Entered according to Act of Congress, in the year 1842,

By C. S. FRANCIS & Co.,

In the Clerk's Office of the District Court for the Southern District o New York.

PRINTED BY

MUNROE AND FRANCIS, BOSTON.

FOREST LIFE.

CHAPTER XXXII.

At his outset he was not what he became. *** It is true there was always a large stock of Individuality — but how many ideas, how many sentiments, how many inclinations are changed in him!

GUIZOT.

A YEAR and a half had elapsed since the abstraction of the grapes, and the skin had grown over Seymour's knuckles, and also the bark over certain letters which he had carved in very high places on some of Mr. Hay's forest-trees; and, sympathetically perhaps, a suitable covering over the wounds made in his heart by the scornful eyes of the unconscious Caroline. His figure had changed its proportions, as if by a wire-drawing process, since what it had gained in length was evidently subtracted from its breadth. The potato redness of his cheeks had subsided into a more presentable complexion, and his teeth were whiter than ever, while the yawns which used to exhibit them unseasonably had given place to a tolerable flow of conversation, scarcely tinctured by mauvaise honte.

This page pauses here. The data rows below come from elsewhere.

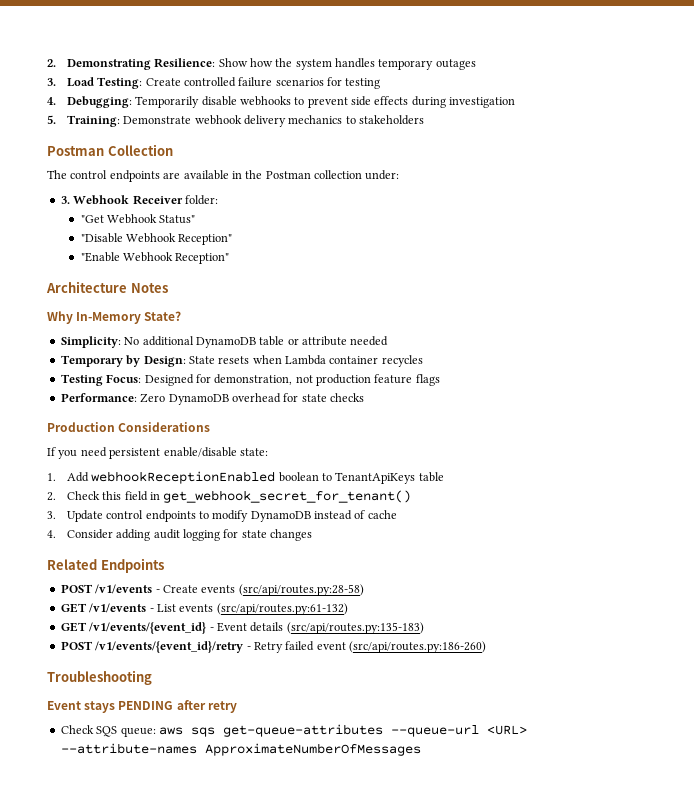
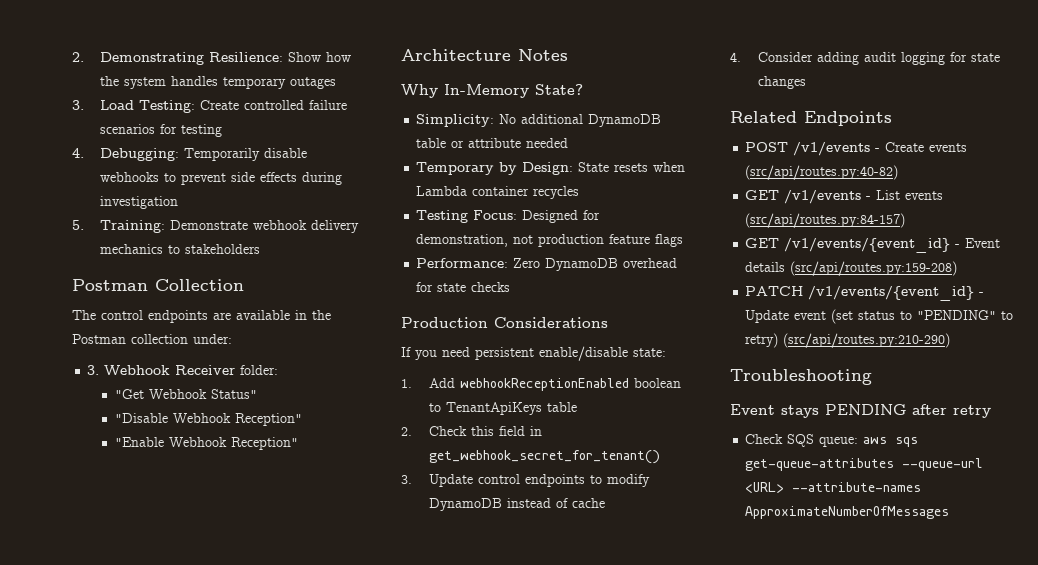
- POST /v1/events - Create events (src/api/routes.py:28-58)
+ POST /v1/events - Create events (src/api/routes.py:40-82)
- GET /v1/events - List events (src/api/routes.py:61-132)
+ GET /v1/events - List events (src/api/routes.py:84-157)
- GET /v1/events/{event_id} - Event details (src/api/routes.py:135-183)
- POST /v1/events/{event_id}/retry - Retry failed event (src/api/routes.py:186-260)
+ GET /v1/events/{event_id} - Event details (src/api/routes.py:159-208)
+ PATCH /v1/events/{event_id} - Update event (set status to "PENDING" to retry) (src/api/routes.py:210-290)

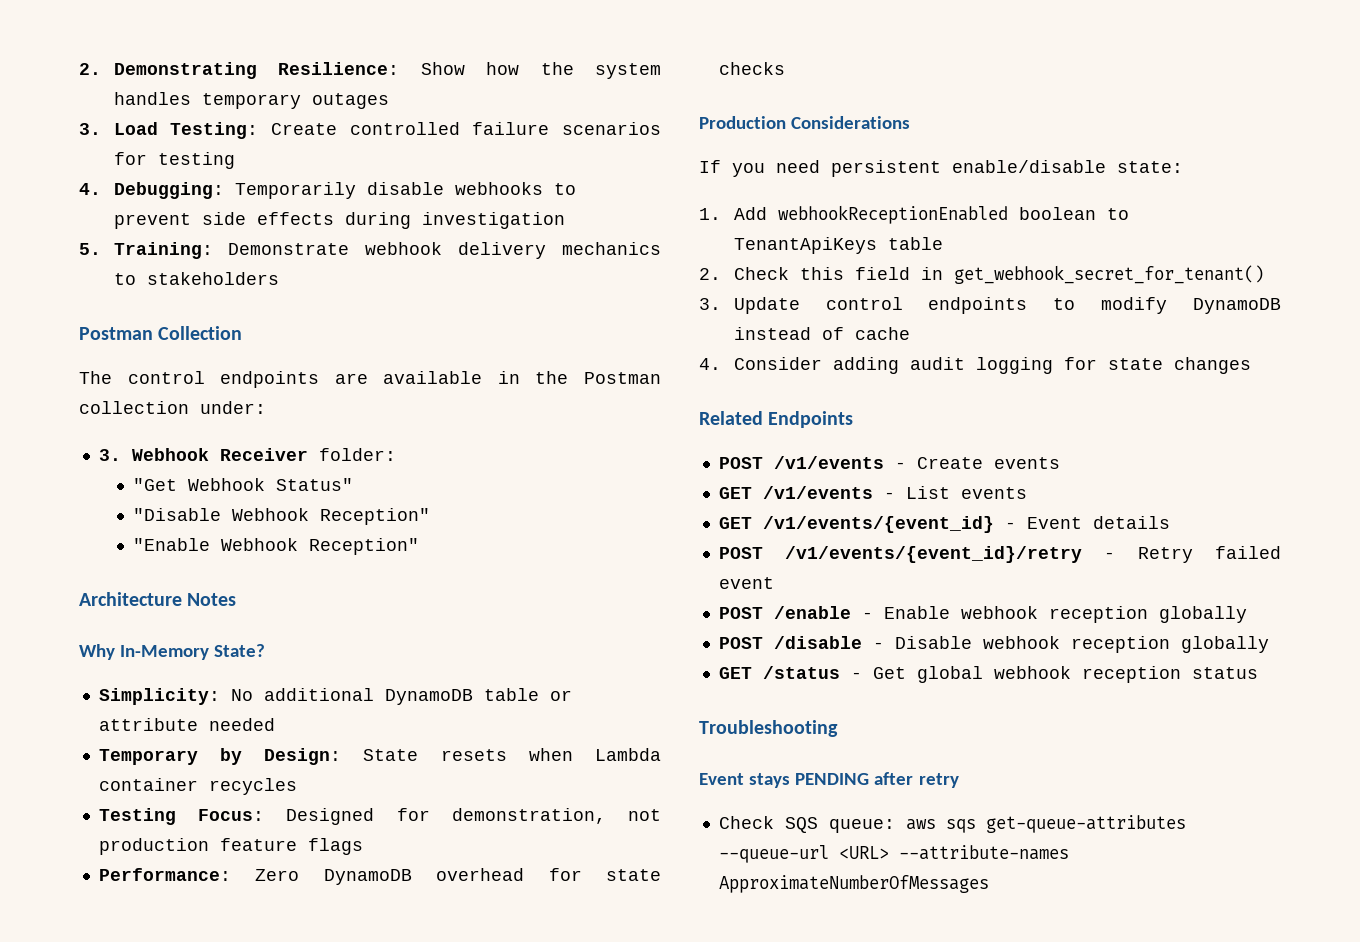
- POST /v1/events - Create events (src/api/routes.py:40-82)
+ POST /v1/events - Create events
- GET /v1/events - List events (src/api/routes.py:84-157)
+ GET /v1/events - List events
- GET /v1/events/{event_id} - Event details (src/api/routes.py:159-208)
- PATCH /v1/events/{event_id} - Update event (set status to "PENDING" to retry) (src/api/routes.py:210-290)
+ GET /v1/events/{event_id} - Event details
+ POST /v1/events/{event_id}/retry - Retry failed event
+ POST /enable - Enable webhook reception globally
+ POST /disable - Disable webhook reception globally
+ GET /status - Get global webhook reception status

In short, considering that he was endowed with a good share of common sense, he was really a handsome young man. Not but some moss was still discoverable. It takes a good while to rub off inborn rusticity, especially when there is much force of character. The soft are more easily moulded.

Seymour had spent this interval in the most sedulous application;-such application as few young men exhibit, except those who have been denied the opportunity of acquiring knowledge until they have learned to feel keenly their own deficiencies.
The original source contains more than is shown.